EXERCISE INSTRUCTIONS:
Copy out every line holding the string "promises" from the records below.

EXERCISE DATA:

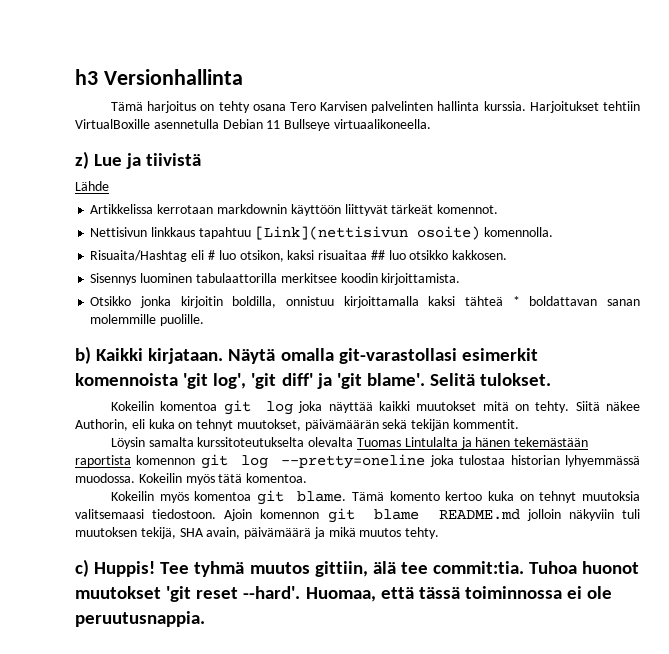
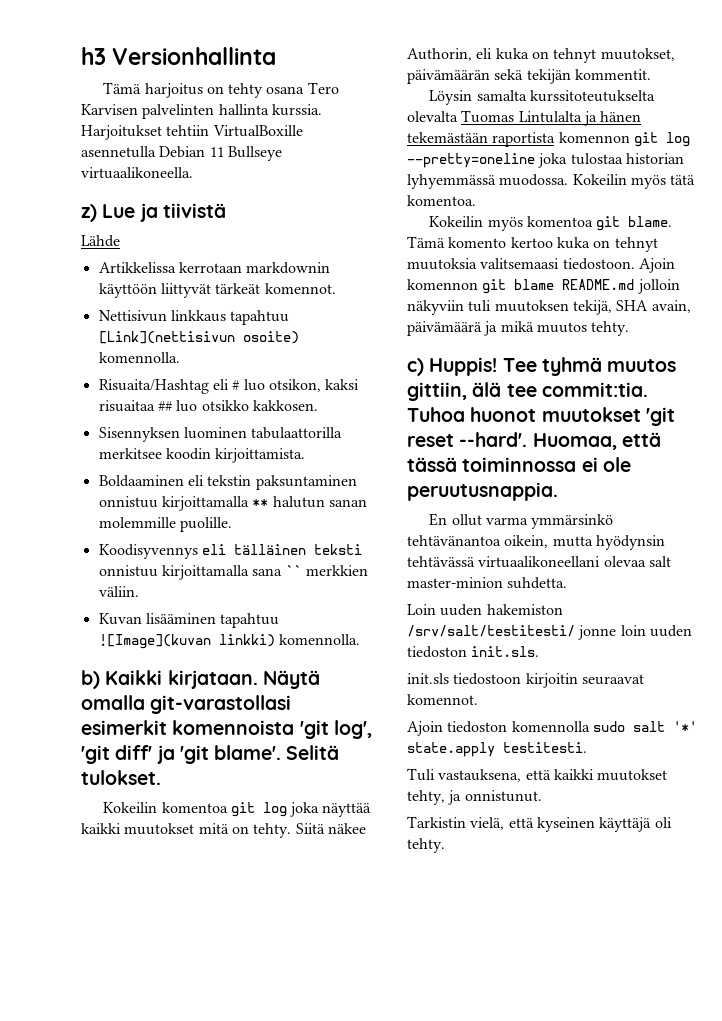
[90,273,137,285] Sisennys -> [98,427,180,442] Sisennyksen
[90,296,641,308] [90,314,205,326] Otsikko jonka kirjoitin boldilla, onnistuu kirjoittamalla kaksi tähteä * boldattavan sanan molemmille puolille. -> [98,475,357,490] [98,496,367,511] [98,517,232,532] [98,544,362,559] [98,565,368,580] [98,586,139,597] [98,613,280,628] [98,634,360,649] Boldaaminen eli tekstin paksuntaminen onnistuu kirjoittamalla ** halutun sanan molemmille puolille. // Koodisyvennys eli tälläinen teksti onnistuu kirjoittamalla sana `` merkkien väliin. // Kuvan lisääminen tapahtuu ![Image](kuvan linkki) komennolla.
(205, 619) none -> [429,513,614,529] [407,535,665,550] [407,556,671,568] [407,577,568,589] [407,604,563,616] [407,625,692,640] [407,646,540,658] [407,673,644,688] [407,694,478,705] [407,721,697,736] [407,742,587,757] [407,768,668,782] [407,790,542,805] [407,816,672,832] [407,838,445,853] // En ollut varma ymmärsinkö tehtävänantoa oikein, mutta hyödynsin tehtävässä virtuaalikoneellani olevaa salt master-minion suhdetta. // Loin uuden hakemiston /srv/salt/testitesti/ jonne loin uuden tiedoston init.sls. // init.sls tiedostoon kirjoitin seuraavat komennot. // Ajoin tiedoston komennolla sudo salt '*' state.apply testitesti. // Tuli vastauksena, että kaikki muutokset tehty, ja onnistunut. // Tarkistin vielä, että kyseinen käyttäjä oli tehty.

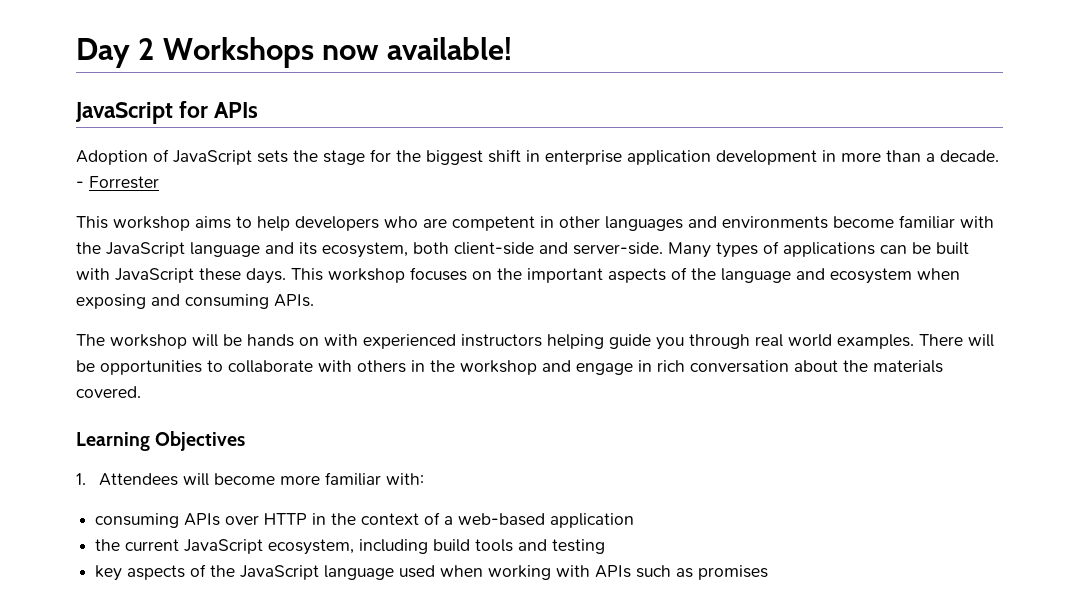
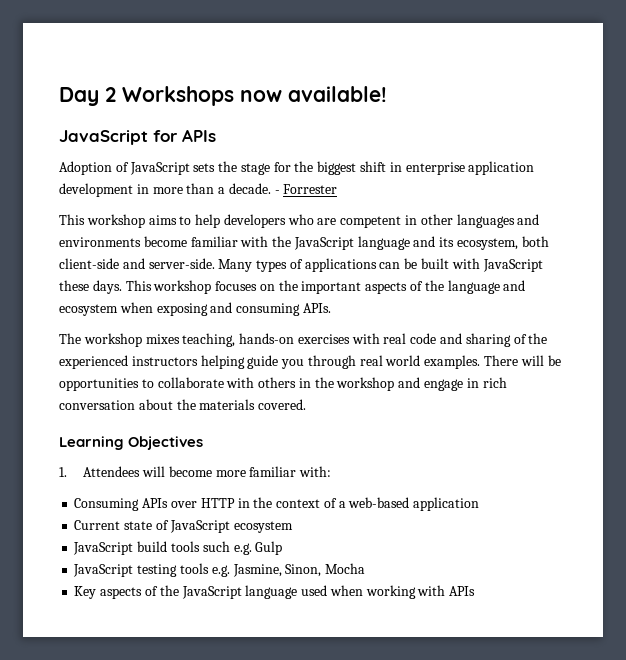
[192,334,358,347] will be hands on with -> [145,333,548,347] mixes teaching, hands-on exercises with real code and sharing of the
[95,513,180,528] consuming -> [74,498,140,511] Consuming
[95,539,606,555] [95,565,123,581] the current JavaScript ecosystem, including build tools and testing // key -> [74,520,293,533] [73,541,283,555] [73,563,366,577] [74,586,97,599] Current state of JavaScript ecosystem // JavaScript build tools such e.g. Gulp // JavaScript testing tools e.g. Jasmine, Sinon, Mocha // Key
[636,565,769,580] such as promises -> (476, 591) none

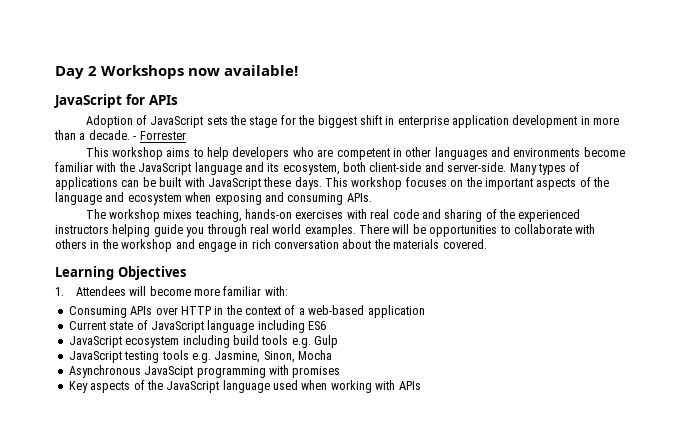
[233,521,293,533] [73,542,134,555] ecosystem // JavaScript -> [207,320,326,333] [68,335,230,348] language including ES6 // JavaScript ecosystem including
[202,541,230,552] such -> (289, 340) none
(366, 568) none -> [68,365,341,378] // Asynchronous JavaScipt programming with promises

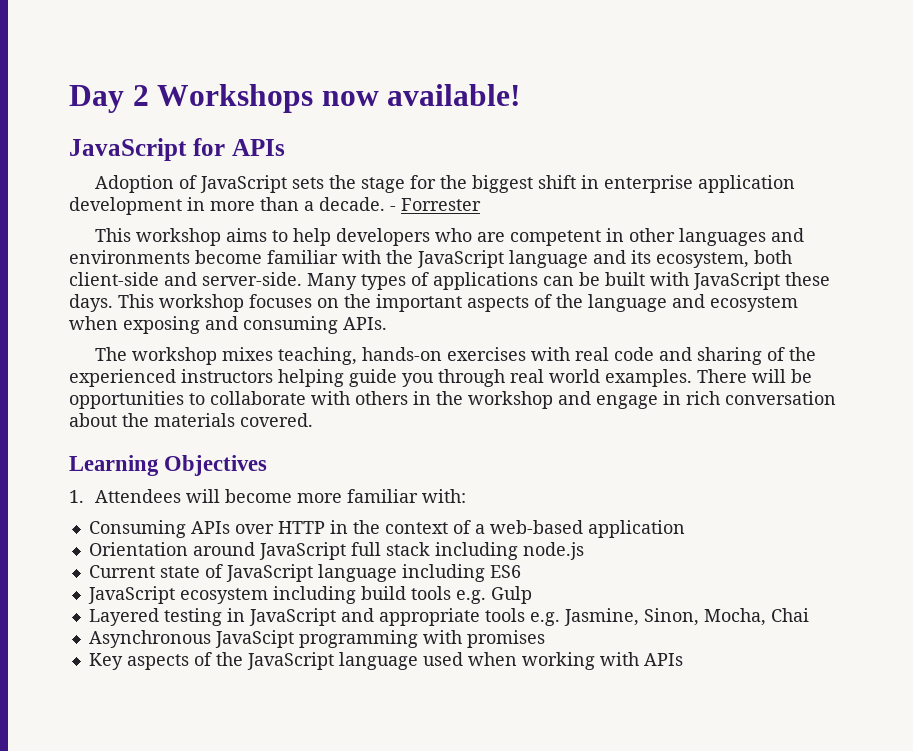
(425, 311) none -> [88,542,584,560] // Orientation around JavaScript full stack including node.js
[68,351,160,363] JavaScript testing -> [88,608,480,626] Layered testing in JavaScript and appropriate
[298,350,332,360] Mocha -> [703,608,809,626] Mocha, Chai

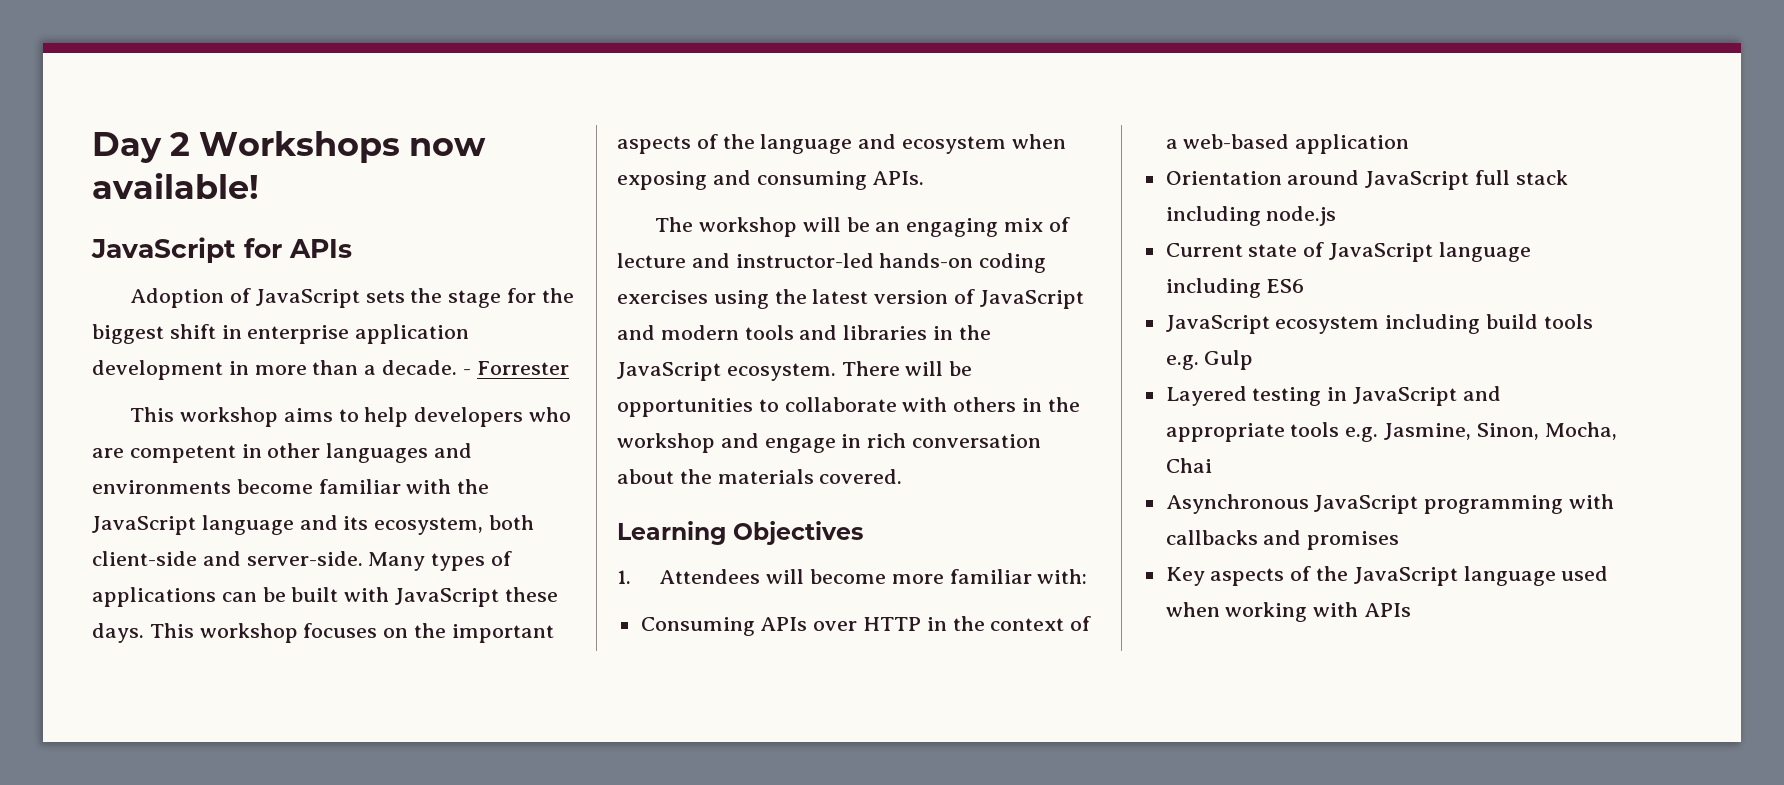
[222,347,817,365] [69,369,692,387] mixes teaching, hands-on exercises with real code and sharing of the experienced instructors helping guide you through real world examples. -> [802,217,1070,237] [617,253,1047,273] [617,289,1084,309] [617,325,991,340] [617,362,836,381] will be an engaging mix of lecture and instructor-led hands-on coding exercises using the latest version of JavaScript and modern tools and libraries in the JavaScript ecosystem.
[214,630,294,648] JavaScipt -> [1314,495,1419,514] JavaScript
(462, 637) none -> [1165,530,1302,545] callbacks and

ANSWER SPACE:
[636,565,769,580] such as promises -> (476, 591) none
(366, 568) none -> [68,365,341,378] // Asynchronous JavaScipt programming with promises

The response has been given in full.